Many people try to look at the pictures and understand them as you would a photograph, but this however is not
strictly the case. In the following sections, we will look at several example images, and see how information can
be obtained from them.
5.1. What Is A Side-Scan Sonar?
Sonar (SOund Navigation And Ranging) and echo-sounding technology dates back to the 1920’s, but it was only
in the early 1960's that Dr. Harold Edgerton (an electrical engineering professor at the Massachusetts Institute of
Technology) startedto adapt his techniques on high-speed flash photography to acoustics, having concluded that
photography was not best suited to the murky conditions underwater.
By sending "flashes" of acoustic energy into the water and recording the echoes,Edgerton (who later worked with
underwater explorer Jacques Cousteau), developed a towed side-looking sonar that could create a continuous
image of the seafloor.
By transmitting a narrow fan-shaped acoustic pulse (ping) perpendicular to its direction of travel, the side-scan
sonar sends acoustic pulses outwards.
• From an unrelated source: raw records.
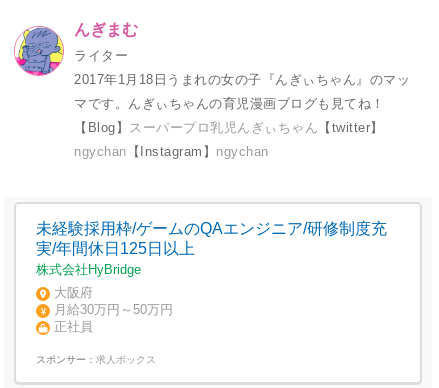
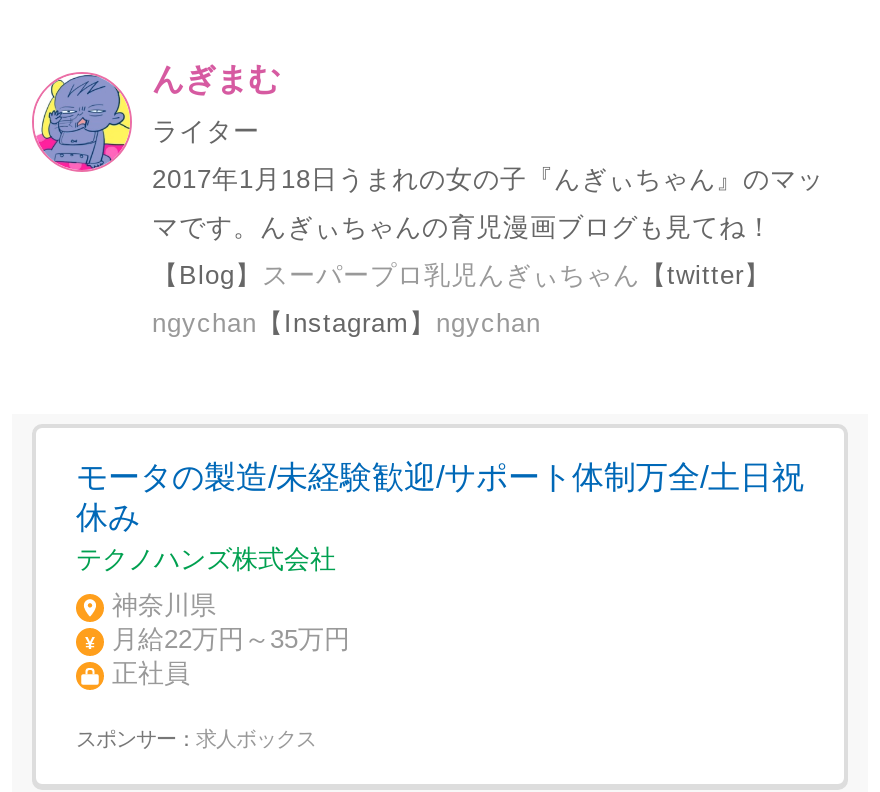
- 未経験採用枠/ゲームのQAエンジニア/研修制度充
- 実/年間休日125日以上
- 株式会社HyBridge
+ モータの製造/未経験歓迎/サポート体制万全/土日祝
+ 休み
+ テクノハンズ株式会社

- 大阪府
- 月給30万円～50万円
+ 神奈川県
+ 月給22万円～35万円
The seabed and other objects reflect some of the sound energy back in the
direction of the sonar (known as backscatter), and the travel time of the returned pulse is recorded together with
its intensity.
As sounds travels at a known velocity (of approximately 1500 metres per second) through water, we can directly
relate the time we received an echo, to the range of the target that reflected it.
This scan-line of information is sent to a topside computer for interpretation and display, and by stitching
together data from successive pulses, a long continuous image of the seafloor is created as the sonar is moved by
the survey vessel.
As mentioned previously, your StarFish has two transducers (transmitter
and receiver elements) that are angled 30° down from the horizontal, and
acoustically transmit sound in a “fan beam” of narrow width (refer to the
specification of your StarFish product for the exact width), but wide
vertically with most of the acoustic energy confined to the centre 60° of
the beam.
This gives the StarFish the ability to see almost directly below it, to just
above the horizontal.
However, despite this field of vision, the StarFish cannot determine where a target lies vertically in its beam (i.e.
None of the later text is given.